[Information provided Boundary: Start]
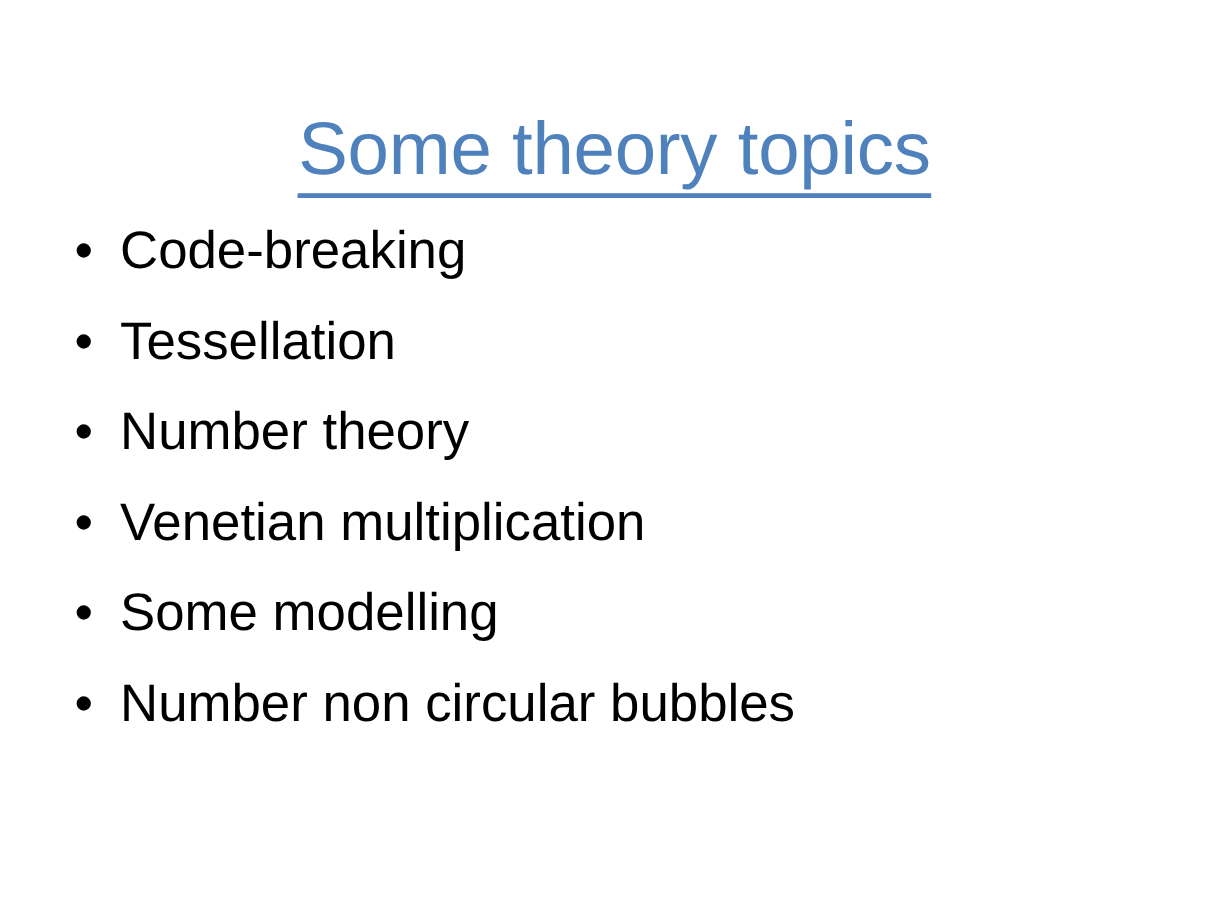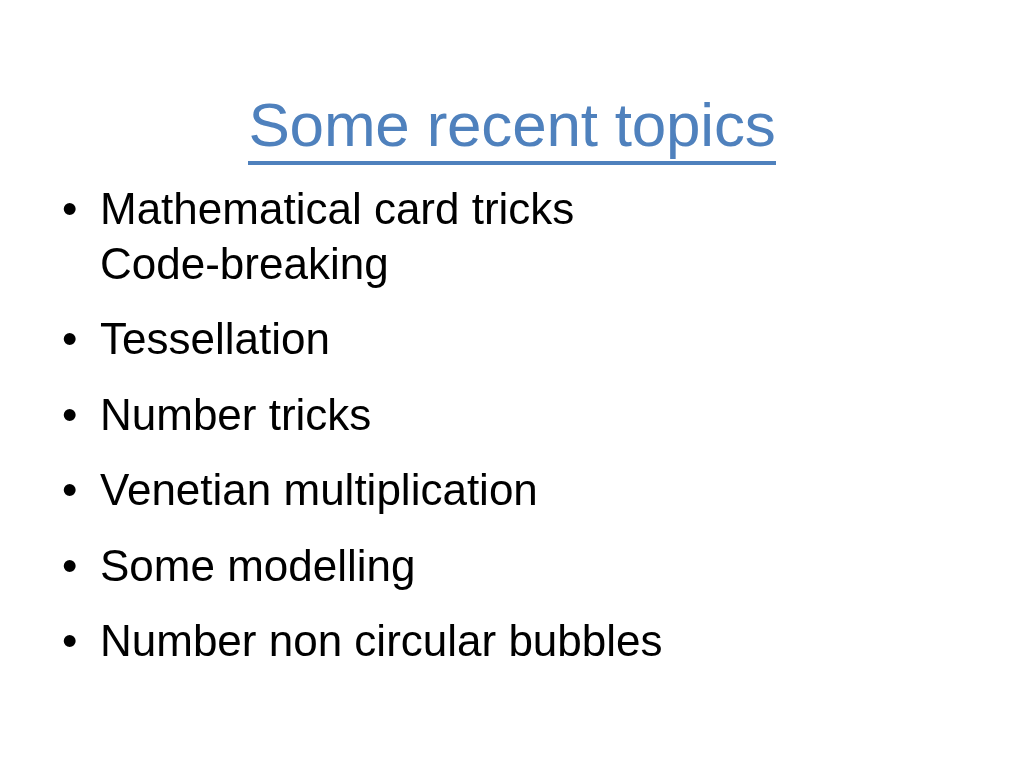--- a/index.html
+++ b/index.html
@@ -86,7 +86,7 @@
 <div class="slide">
 
   <div class="title-zone">
-    <h1 class="slide-title">Some recent topics</h1>
+    <h1 class="slide-title">Some theory topics</h1>
   </div>
 
   <div class="body-zone">

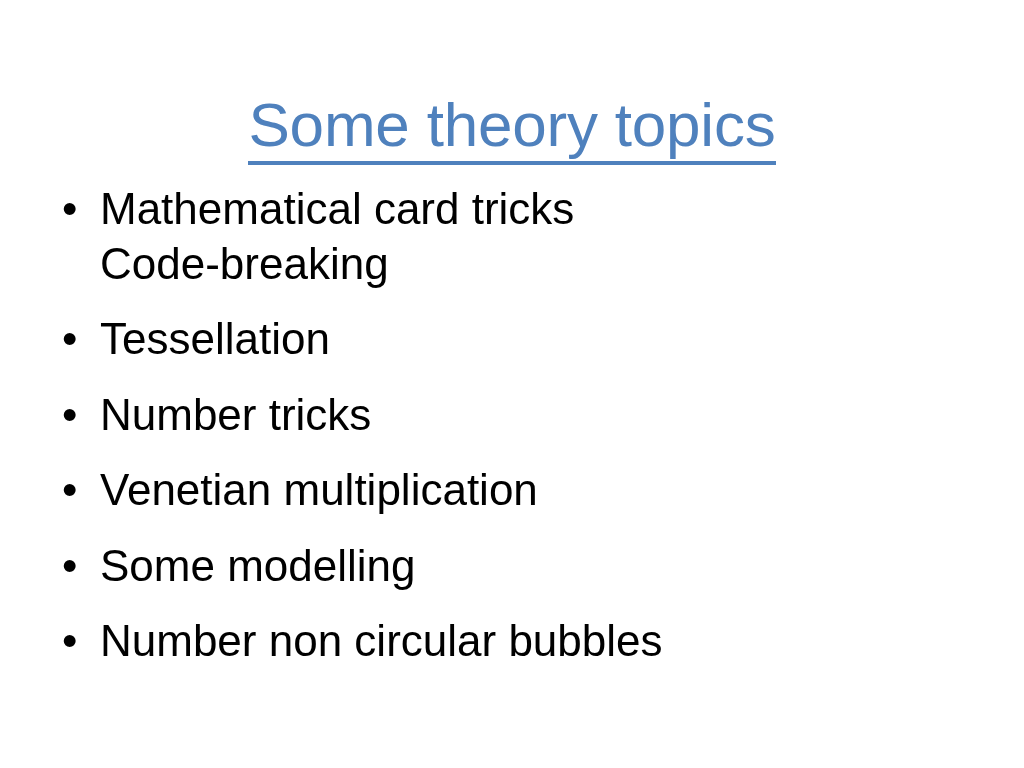--- a/index.html
+++ b/index.html
@@ -94,7 +94,6 @@
 
       <li class="bullet-item">
         <span class="bullet-marker">•</span>
-        <span class="bullet-line">Mathematical card tricks</span>
         <span class="bullet-line">Code-breaking</span>
       </li>
 

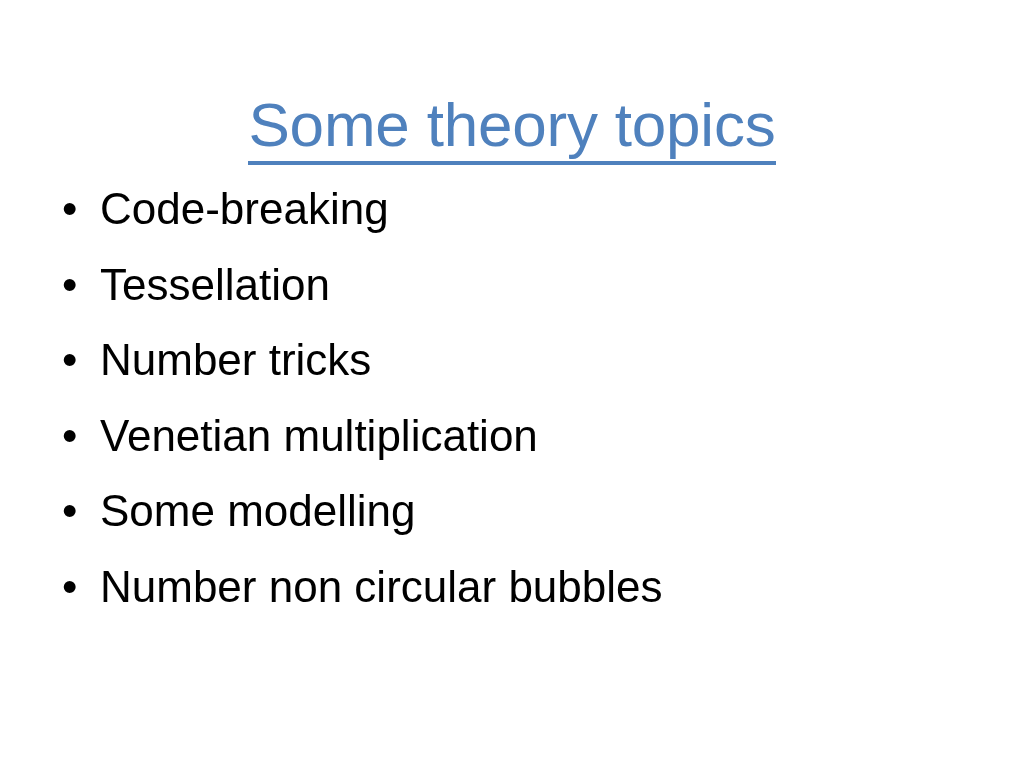--- a/index.html
+++ b/index.html
@@ -104,7 +104,7 @@
 
       <li class="bullet-item">
         <span class="bullet-marker">•</span>
-        <span class="bullet-line">Number tricks</span>
+        <span class="bullet-line">Number theory</span>
       </li>
 
       <li class="bullet-item">

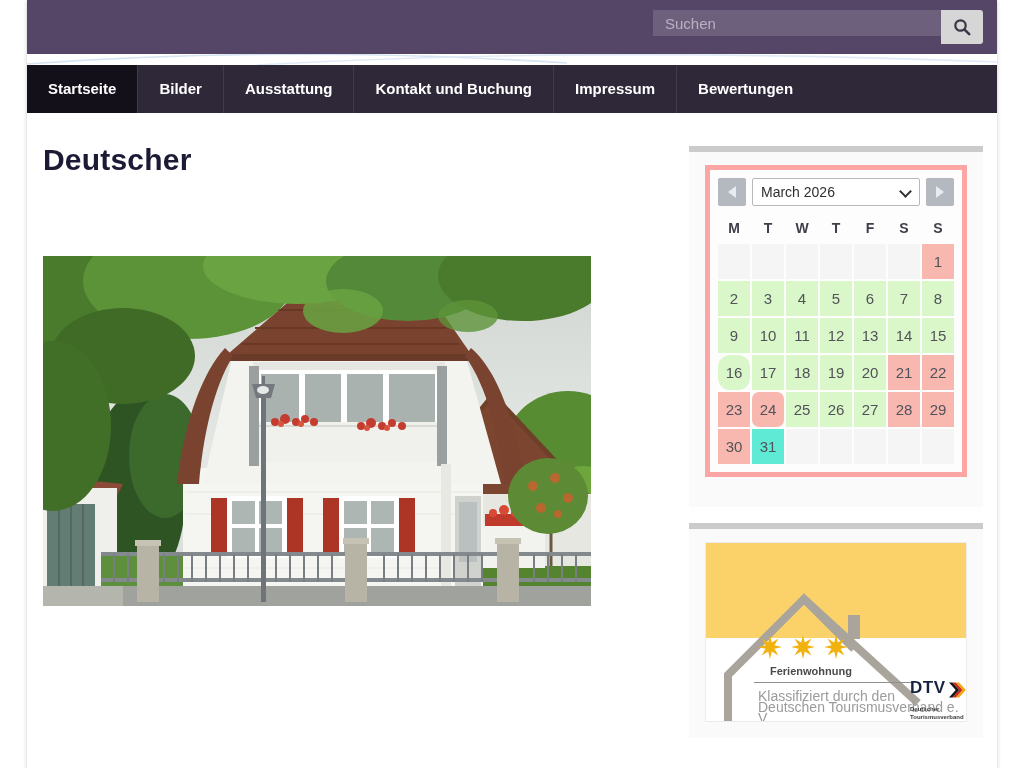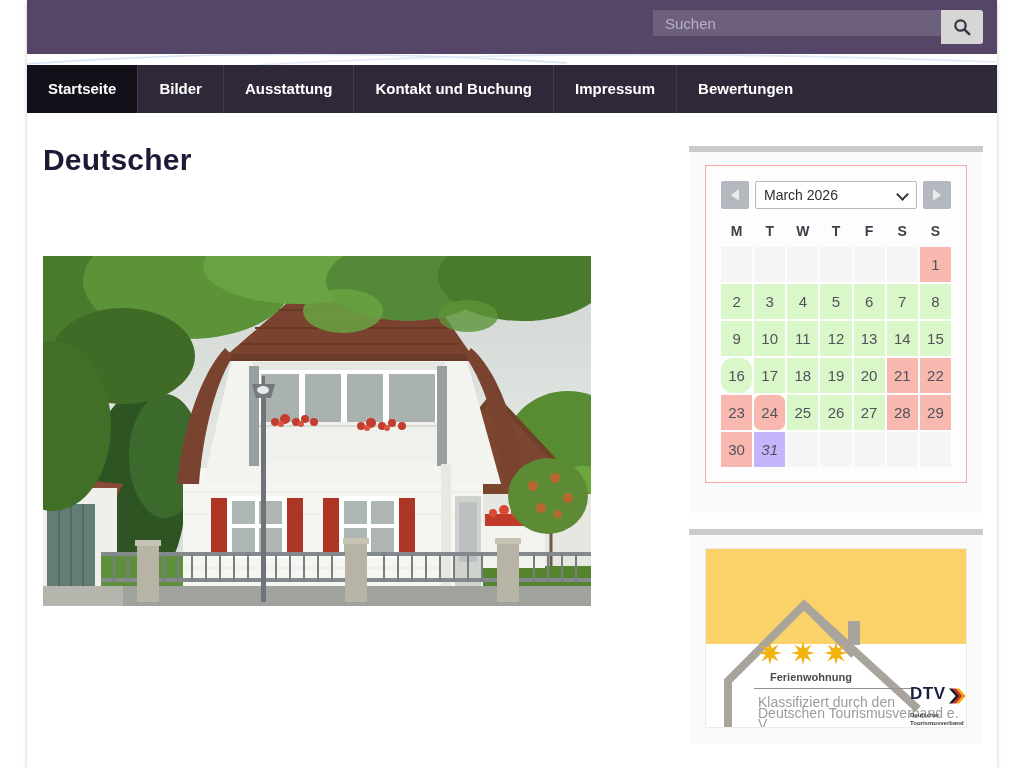--- a/index.html
+++ b/index.html
@@ -40,7 +40,7 @@
   .widget-body.badge-pad { padding:13px 16px 16px 16px; }
 
   
-  .cal-box { background:#fdfdfd; border:1px solid #fca5a5; padding:15px; }
+  .cal-box { background:#fdfdfd; border:5px solid #fca5a5; padding:8px; }
   .cal-header { display:flex; align-items:center; gap:6px; margin-bottom:8px; }
   .cal-btn { width:28px; height:28px; border:none; background:#b3b9bf; border-radius:2px; cursor:pointer;
     display:flex; align-items:center; justify-content:center; padding:0; }

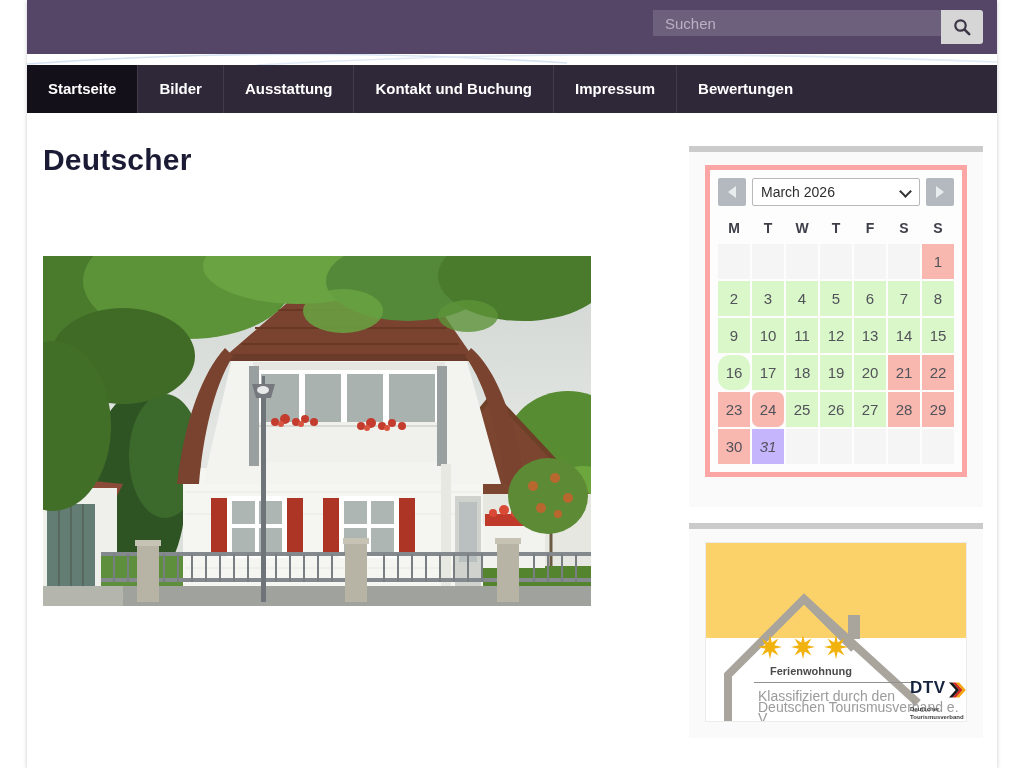--- a/index.html
+++ b/index.html
@@ -348,7 +348,7 @@
                 <div class="cell" style="background: rgb(248, 184, 176);">28</div>
                 <div class="cell" style="background: rgb(248, 184, 176);">29</div>
                 <div class="cell" style="background: rgb(248, 184, 176);">30</div>
-                <div class="cell" style="background: #c4b5fd; font-style: italic;">31</div>
+                <div class="cell" style="background: #5eead4;">31</div>
                 <div class="cell" style="background: rgb(245, 245, 245);"></div>
                 <div class="cell" style="background: rgb(245, 245, 245);"></div>
                 <div class="cell" style="background: rgb(245, 245, 245);"></div>

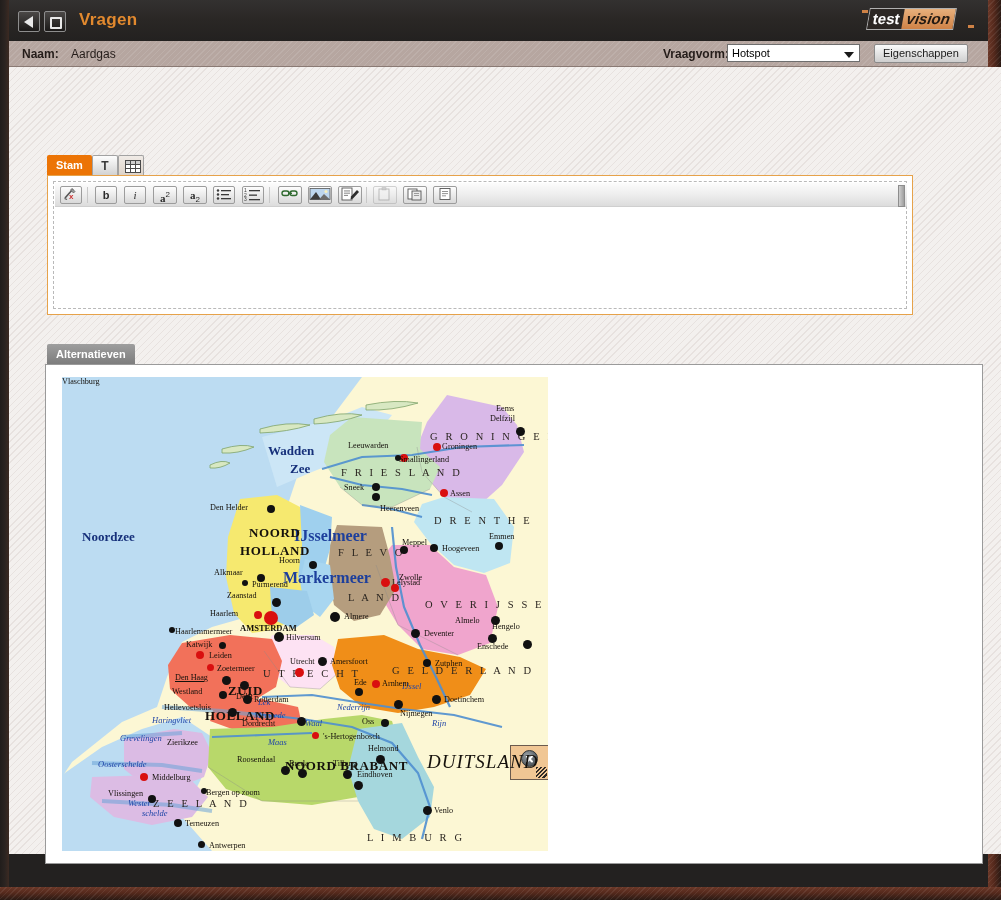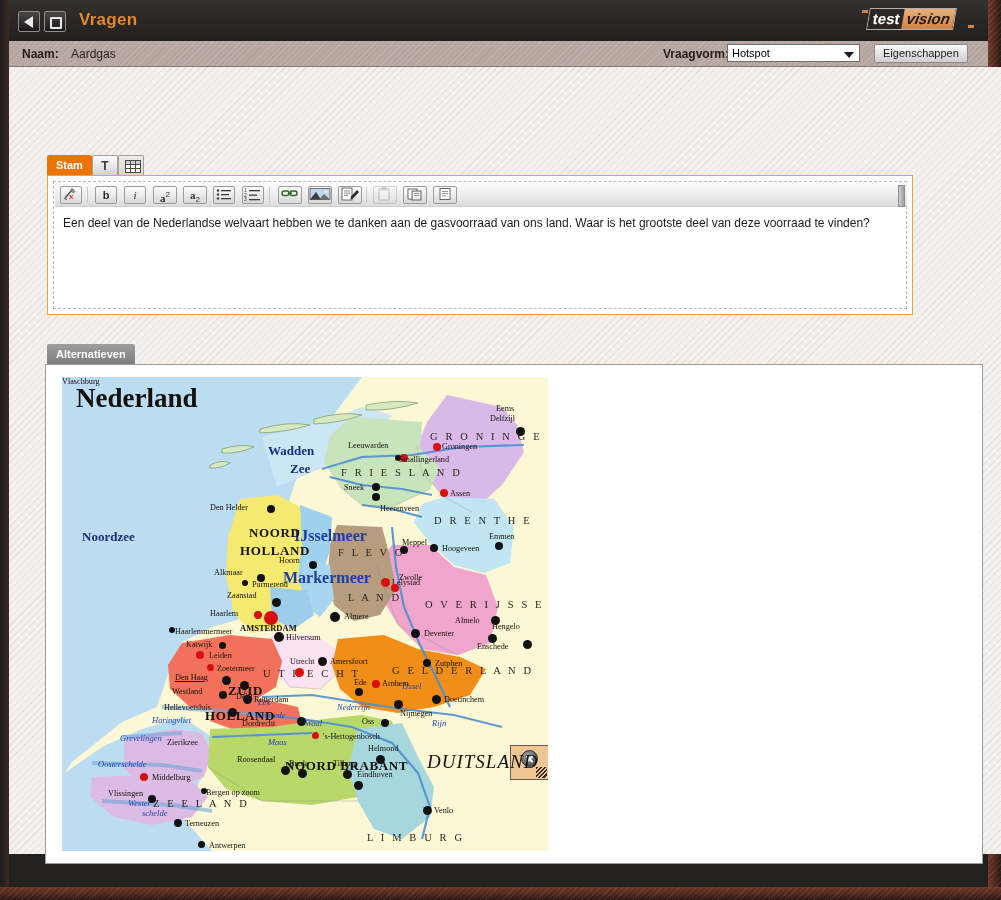--- a/index.html
+++ b/index.html
@@ -508,7 +508,6 @@
         </div>
 
         <div id="stam-text">
-          <p>Een deel van de Nederlandse welvaart hebben we te danken aan de gasvoorraad van ons land. Waar is het grootste deel van deze voorraad te vinden?</p>
         </div>
 
       </div>

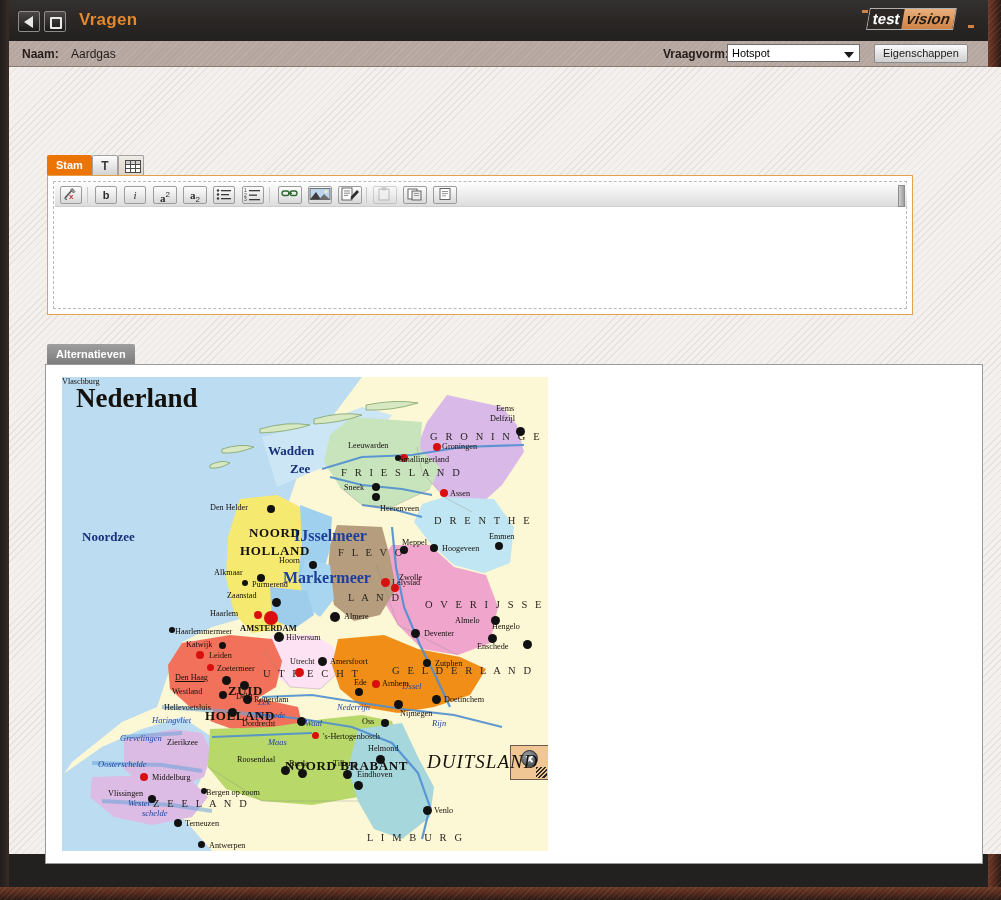--- a/index.html
+++ b/index.html
@@ -606,7 +606,6 @@
           </g>
         </svg>
 
-        <div class="mtitle">Nederland</div>
 
         <div id="hotspot">
           <div id="hotspot-close"></div>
[Information provided Boundary: End]
• _Goal of the exercise_: Retype every entry exactly as written, but omit the pictures.

• _Written solution_:
--- a/index.html
+++ b/index.html
@@ -86,7 +86,7 @@
 <div class="slide">
 
   <div class="title-zone">
-    <h1 class="slide-title">Some recent topics</h1>
+    <h1 class="slide-title">Some theory topics</h1>
   </div>
 
   <div class="body-zone">

--- a/index.html
+++ b/index.html
@@ -94,7 +94,6 @@
 
       <li class="bullet-item">
         <span class="bullet-marker">•</span>
-        <span class="bullet-line">Mathematical card tricks</span>
         <span class="bullet-line">Code-breaking</span>
       </li>
 

--- a/index.html
+++ b/index.html
@@ -104,7 +104,7 @@
 
       <li class="bullet-item">
         <span class="bullet-marker">•</span>
-        <span class="bullet-line">Number tricks</span>
+        <span class="bullet-line">Number theory</span>
       </li>
 
       <li class="bullet-item">

--- a/index.html
+++ b/index.html
@@ -40,7 +40,7 @@
   .widget-body.badge-pad { padding:13px 16px 16px 16px; }
 
   
-  .cal-box { background:#fdfdfd; border:1px solid #fca5a5; padding:15px; }
+  .cal-box { background:#fdfdfd; border:5px solid #fca5a5; padding:8px; }
   .cal-header { display:flex; align-items:center; gap:6px; margin-bottom:8px; }
   .cal-btn { width:28px; height:28px; border:none; background:#b3b9bf; border-radius:2px; cursor:pointer;
     display:flex; align-items:center; justify-content:center; padding:0; }

--- a/index.html
+++ b/index.html
@@ -348,7 +348,7 @@
                 <div class="cell" style="background: rgb(248, 184, 176);">28</div>
                 <div class="cell" style="background: rgb(248, 184, 176);">29</div>
                 <div class="cell" style="background: rgb(248, 184, 176);">30</div>
-                <div class="cell" style="background: #c4b5fd; font-style: italic;">31</div>
+                <div class="cell" style="background: #5eead4;">31</div>
                 <div class="cell" style="background: rgb(245, 245, 245);"></div>
                 <div class="cell" style="background: rgb(245, 245, 245);"></div>
                 <div class="cell" style="background: rgb(245, 245, 245);"></div>

--- a/index.html
+++ b/index.html
@@ -508,7 +508,6 @@
         </div>
 
         <div id="stam-text">
-          <p>Een deel van de Nederlandse welvaart hebben we te danken aan de gasvoorraad van ons land. Waar is het grootste deel van deze voorraad te vinden?</p>
         </div>
 
       </div>

--- a/index.html
+++ b/index.html
@@ -606,7 +606,6 @@
           </g>
         </svg>
 
-        <div class="mtitle">Nederland</div>
 
         <div id="hotspot">
           <div id="hotspot-close"></div>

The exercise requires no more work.